Qui la distinzione diventa teologicamente e pastoralmente decisiva. Chi avvia un’esperienza religiosa e poi si macchia di delitti canonici, disobbedienza, malversazioni, abusi spirituali e sessuali — e, più ancora, se si separa di fatto dalla comunione ecclesiale e dall’istituto stesso — può essere, al massimo, iniziatore storico di un processo complesso e spesso condiviso. Ma chiamarlo “fondatore carismatico” equivale a una canonizzazione surrettizia: è dare al suo nome un’aura pneumatica che la realtà smentisce. Non è moralismo: è logica dell’Incarnazione. La grazia non è una vernice che santifica qualsiasi biografia; la grazia, quando è tradita, chiede verità.

C’è un punto ulteriore, più sottile e più doloroso.
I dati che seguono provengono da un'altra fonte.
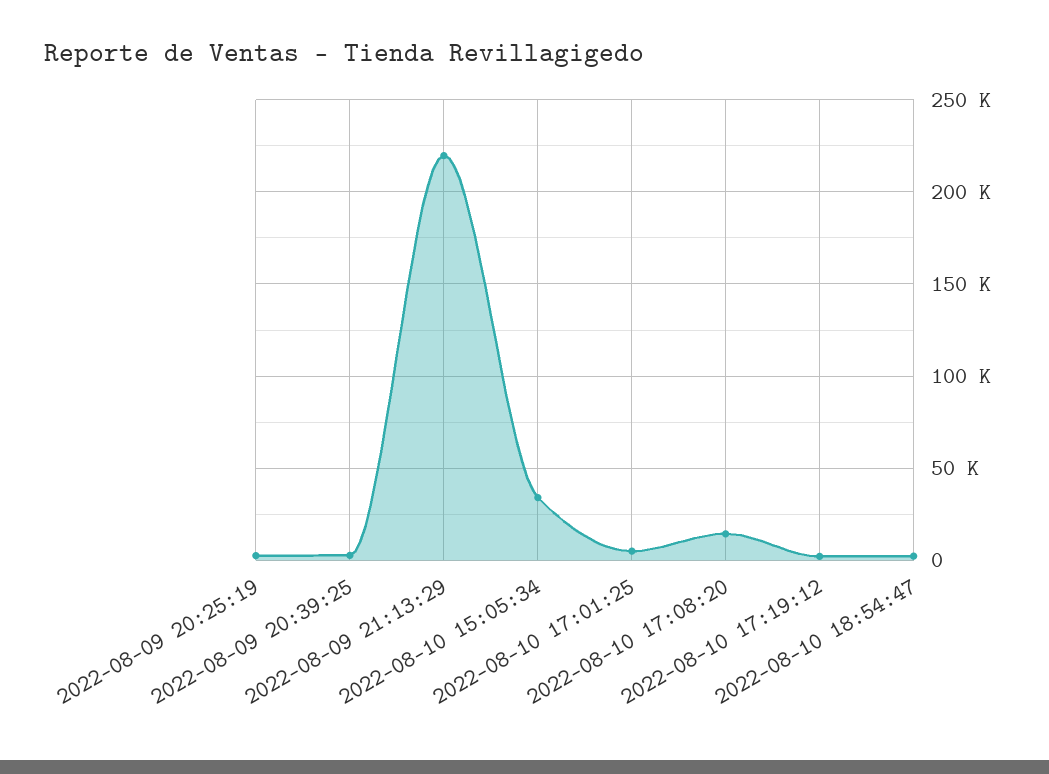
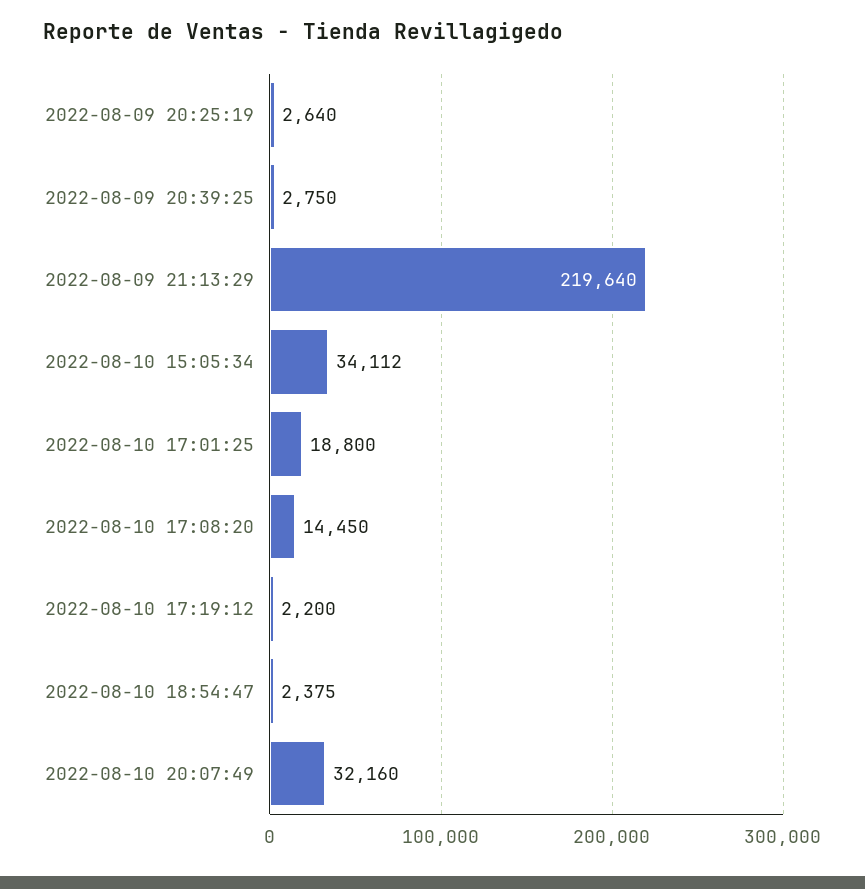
2022-08-10 17:01:25: 5000 -> 18800
2022-08-10 20:07:49: none -> 32160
Anche le opere “alte” di un fondatore caduto — testi, intuizioni, costruzioni teologiche — rischiano di diventare caricatura di se stesse. Non perché la verità, in astratto, si dissolva; ma perché la credibilità della parola è inseparabile, nel vissuto ecclesiale, dalla coerenza di chi la pronuncia. E quando emerge che dietro un lessico spirituale si celava un esercizio di potere, la parola stessa appare contaminata: non più luce, ma strumento; non più Vangelo, ma linguaggio di dominio. È qui che si capisce perché la Chiesa, oggi, non può limitarsi a “salvare l’istituzione”: deve salvare l’umano ferito, e per farlo deve recidere i miti.

Per questo il “metodo Leone XIV” non è una condanna dell’esperienza. È, al contrario, la sola strada per renderla possibile. Regnum Christi — e con esso i laici legati ai Legionari di Cristo — può avere un futuro ecclesiale solo se accetta una verità liberante: non si riparte dal fondatore, si riparte dal servizio. Si riparte da ciò che, pur dentro una storia disordinata, è stato autenticamente offerto alla Chiesa: apostolato, educazione, missione, opere di carità; ma ripulite dalla retorica dell’eccezionalità, riconsegnate alla normalità evangelica. È una rinascita che non ha bisogno di leggende, ma di regole: governo trasparente, controllo reale, discernimento comunitario, ascolto delle vittime, cultura della prevenzione. Il carisma, se è vero, regge anche senza l’icona del fondatore; anzi, spesso comincia a respirare solo quando quell’icona crolla.

Qui il confronto con altre esperienze ecclesiali è istruttivo. Ci sono famiglie religiose che dispongono già di un impianto carismatico chiaramente radicato in una santità riconosciuta dalla Chiesa — pensiamo a san Massimiliano Maria Kolbe — e dunque non necessitano di appoggiarsi a narrazioni personalistiche. In questi casi, l’identità non dipende dal magnetismo di un singolo, ma dalla solidità di una forma evangelica: Regola, tradizione, Magistero, e un santo che garantisce una sorgente limpida. Diverso è quando, in tempi di “società liquida”, si è tentati di sostituire la stabilità del carisma con un carisma gassoso, fatto di impressioni, leadership, estetica spirituale e devozioni identitarie: basta una crepa, e tutto evapora. È un rischio che, in Italia, conosciamo bene anche nella vicenda di p. Stefano M. Manelli, che va letta — proprio per amore della Chiesa — come monito contro la personalizzazione del carisma.

La posta in gioco, allora, non è un dettaglio terminologico (“fondatore” sì, “fondatore carismatico” no). La posta in gioco è la purificazione del linguaggio ecclesiale. Se la Chiesa chiama “carismatico” ciò che è stato anche predatorio, perde il diritto di parlare di Vangelo come liberazione. Se invece distingue — con chiarezza, umiltà e fermezza — restituisce alle parole il loro peso: carisma come dono, governo come servizio, comunione come criterio.

Forse è questo, in profondità, il tratto più promettente del metodo Leone XIV: non lo spettacolo della severità, ma la pazienza della ricostruzione. Separare il fondatore dal carisma non significa cancellare la storia; significa impedirle di diventare destino. E, soprattutto, significa dire alle vittime — finalmente, senza ambiguità — che nella Chiesa non ci sono “figure intoccabili”: c’è soltanto la verità che salva.